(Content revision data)
______
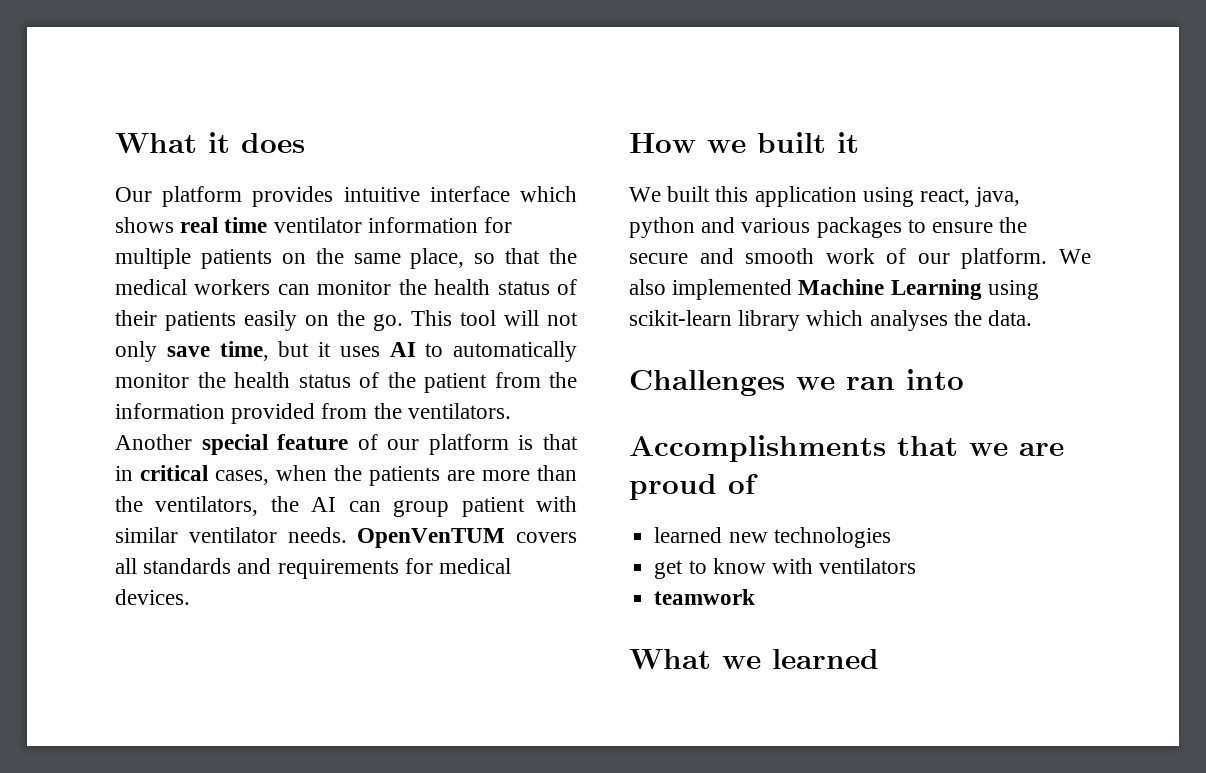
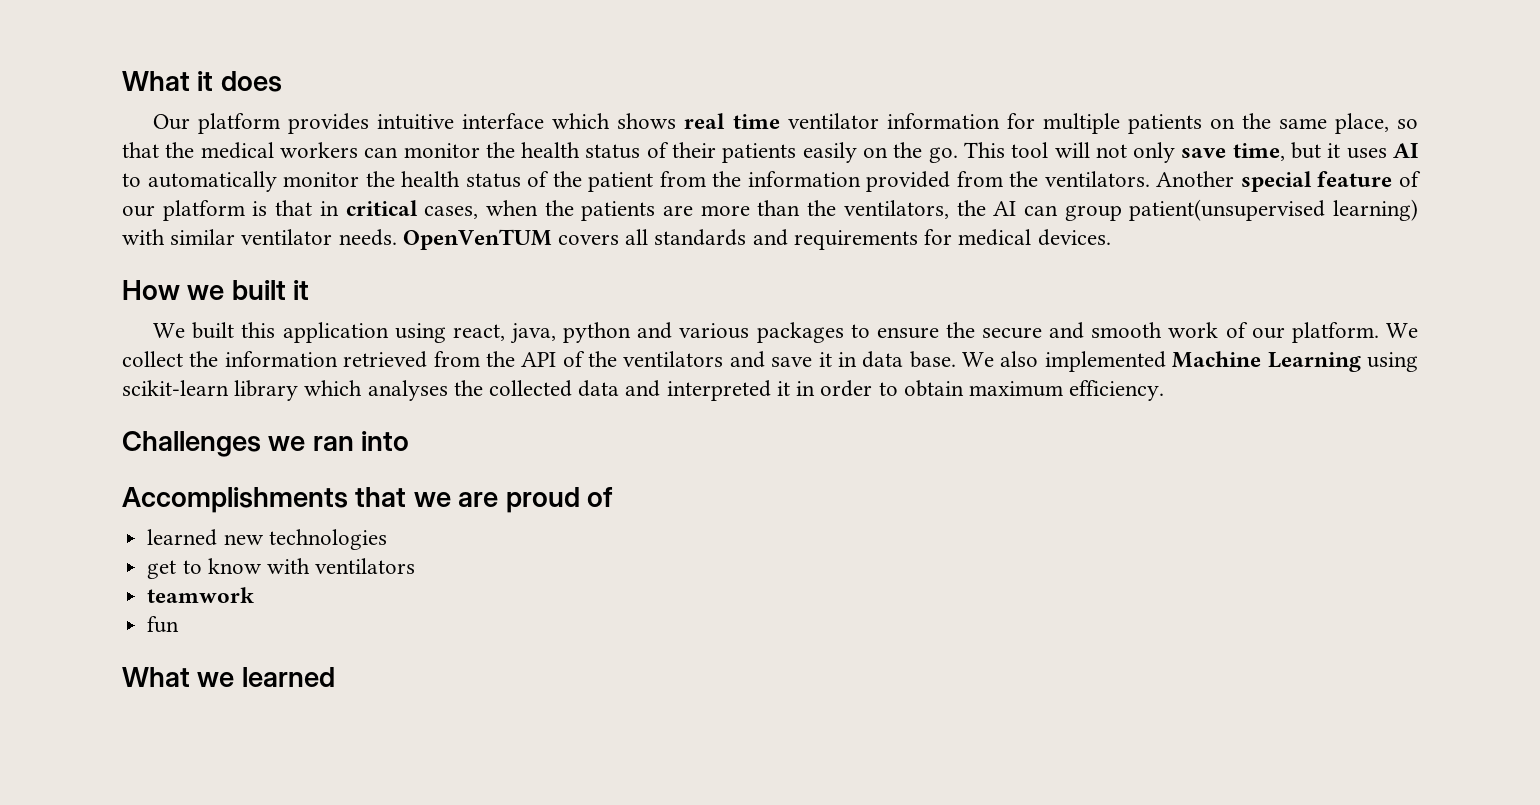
- Another special feature of our platform is that in critical cases, when the patients are more than the ventilators, the AI can group patient with similar ventilator needs.
+ Another special feature of our platform is that in critical cases, when the patients are more than the ventilators, the AI can group patient(unsupervised learning) with similar ventilator needs.
- We also implemented Machine Learning using scikit-learn library which analyses the data.
+ We collect the information retrieved from the API of the ventilators and save it in data base. We also implemented Machine Learning using scikit-learn library which analyses the collected data and interpreted it in order to obtain maximum efficiency.
+ fun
______
All records are to be reproduced exactly; the pictures are to be omitted.

- Another special feature of our platform is that in critical cases, when the patients are more than the ventilators, the AI can group patient with similar ventilator needs.
+ Another special feature of our platform is that in critical cases, when the patients are more than the ventilators, the AI can group patient(unsupervised learning) with similar ventilator needs.
- We also implemented Machine Learning using scikit-learn library which analyses the data.
+ We collect the information retrieved from the API of the ventilators and save it in data base. We also implemented Machine Learning using scikit-learn library which analyses the collected data and interpreted it in order to obtain maximum efficiency.
+ fun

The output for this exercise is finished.